On the tenth floor, perched high above the University of Colorado, Boulder campus, teeming with young minds, running eagerly between classes is the office of physics professor, Dr. Jerry Peterson, Ph.D. His office is quaint but every inch of it is covered. Books line shelves and table tops, papers and binders are stacked high on two separate desks, graphs and charts hang on the walls and sitting atop one of his bookshelves are Geiger counters and a Safeway bag filled with uranium ore. “Come on in, check out my view,” he says to me. Through the only window in the office, he looks out onto the beauty and simplicity of the flatirons that stretch across the Boulder horizon. It is the perfect juxtaposition to the chaos of his office and the nature of his study.
Dr. Peterson is a renowned expert on nuclear power and served as a Jefferson Science Fellow to the State Department. While his primary duty now is advising students, Peterson spent the latter part of his career advising U.S. officials and members of the intelligence community on issues and ideas pertaining to coal, nuclear energy and the environment.
His capstone class, Technology and Global Security, examines nuclear weapons, information and climate change as phenomenon and technical origins and fixes for problems that his future leaders will face in their careers. He teaches them not so that they know the details but so that they know enough to examine the impacts.
“There is nothing taught about nuclear weapons on this campus except for in my class,” Peterson says, “There is a lot of distaste, especially amongst the educated, for the idea of nuclear weapons or anything nuclear for that matter.” He is clear that people would have a better understanding about the ideas, the issues and the element if people could transmit just enough relevant information about the subject to get their point across.
“People need just-in-time information,” but stressed that, “Public opinion is too often swayed by headlines and less about the facts.” Inherently, with the nature of uranium and the recent attention grabbing headlines like the nuclear fuel meltdown at Fukushima Daiichi, Peterson is sure that people will continue to have a skewed perception about uranium and the nuclear industry.
In lieu of the Daiichi disaster, the industry experienced a substantial setback as prices were validated on growth in the industry. And while there are currently 433 nuclear reactors actively burning uranium in 30 countries worldwide, the market is still shaky from many worldwide economic variables.
Miningweekly.com quoted junior CanAlaska executives who said the industry had reached “the bottom of the trough” and that there would be “a wave of buying.” The decline stands in contrast to the desire by many to have access to carbon free energy sources. The demand is seen in areas that rely heavily on air-conditioning which in turn generates a greater demand for energy growth to existing grids.
“As a 50 percent worldwide urban population, we are more separated from the fundamentals of supply than ever before,” he says, “We’ve created highly engineered complex systems to stay efficient, but that same efficiency we’ve created holds intrinsic dangers." That same efficiency has led us to be unprepared for energy demands that regardless of what people think, are vital to the cog of America and every corner of the planet.

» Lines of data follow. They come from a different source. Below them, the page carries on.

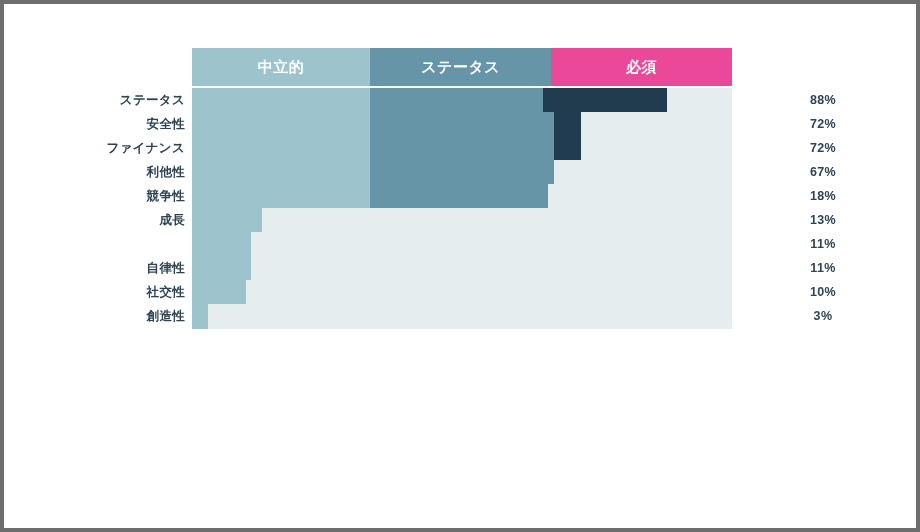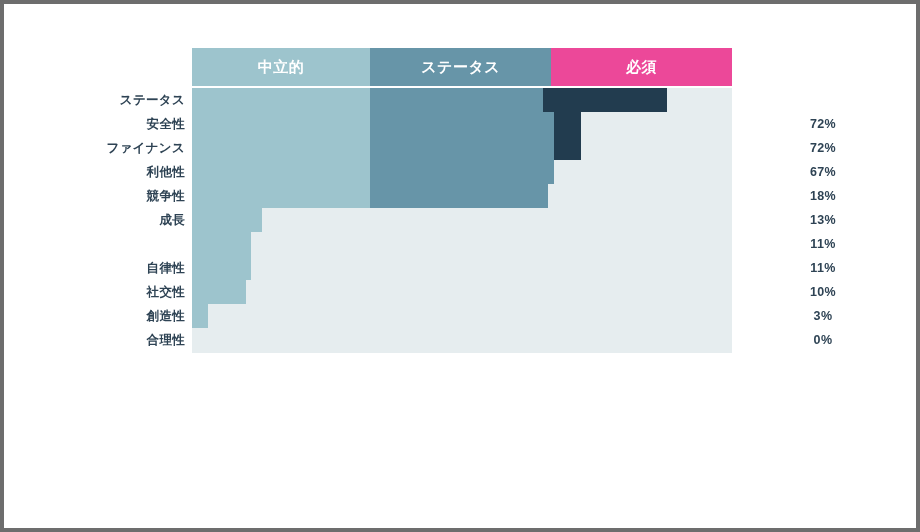--- a/index.html
+++ b/index.html
@@ -133,6 +133,7 @@
             <div class="seg c1" style="left: 33%; width: 32%;"></div>
             <div class="seg c2" style="left: 65%; width: 23%;"></div>
           </div>
+          <div class="row-value">88%</div>
         </div>
         <div class="row">
           <div class="row-label">安全性</div>

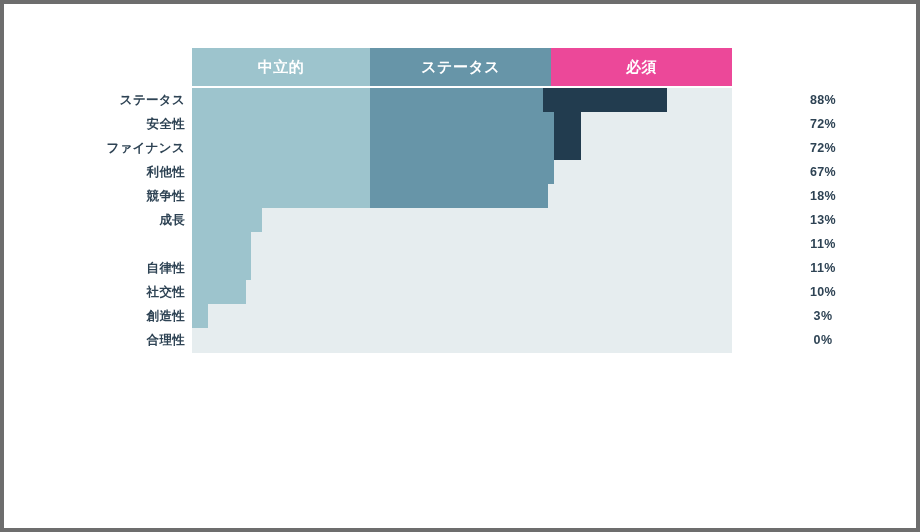--- a/index.html
+++ b/index.html
@@ -203,11 +203,6 @@
           </div>
           <div class="row-value">3%</div>
         </div>
-        <div class="row">
-          <div class="row-label">合理性</div>
-          <div class="bar-track"></div>
-          <div class="row-value">0%</div>
-        </div>
       </div>
 
   </div>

While green energy has pushed its way to the forefront of many industrialized nations and is even spreading into developing nations as well, it has not evolved enough to slow the use of other natural resources that still face increasing demands. Peterson knows this.
The inherent contrast of Peterson’s life is what makes him so fascinating. On one hand he lives in Colorado where the landscape dominates the forefront of people’s minds, however he understands the barriers and opportunities that exist within the energy sector, especially nuclear. As an element that provided roughly 13.5% of the worlds energy last year, according to the Nuclear Energy Institute, it is clear that regardless of people’s fears and environmental concerns, plants will continue to burn uranium.
“Of all environmental hazards it (nuclear) is by far the easiest to detect, you don’t need complicated chemistry. It is an in your face notification of its hazard. Far, far more dangerous and harder to detect is mercury; at very small concentrations it is very hard to measure. Uranium, even at a level far from hazardous clicks loudly and gives you a number on a meter and you know all about it,” he informs me.
Like other natural resources, it is important for individuals to understand the process along with the pros and the cons of extraction and production. As the industry remains hard hit there is still a new market for nuclear power. “It’s been done before, but its the use of smaller reactors. The military did it years ago running radar stations,” he reminds me, “These new kinds of nuclear reactors are smaller, sealed and self-contained. It’s a way for remote mines, oilfields and areas with a weak grid, even small towns to receive more energy.”
Peterson at this point brought me full-circle. In just under an hour and a half he ran through history, talked about implications and gave a clear understanding about the facts of uranium and nuclear’s certain future. At this point I understood the evolution of our conversation and was clear why as a prominent nuclear physicist, he is a leading CU professor and once a Jefferson Science Fellow. He’s relatable.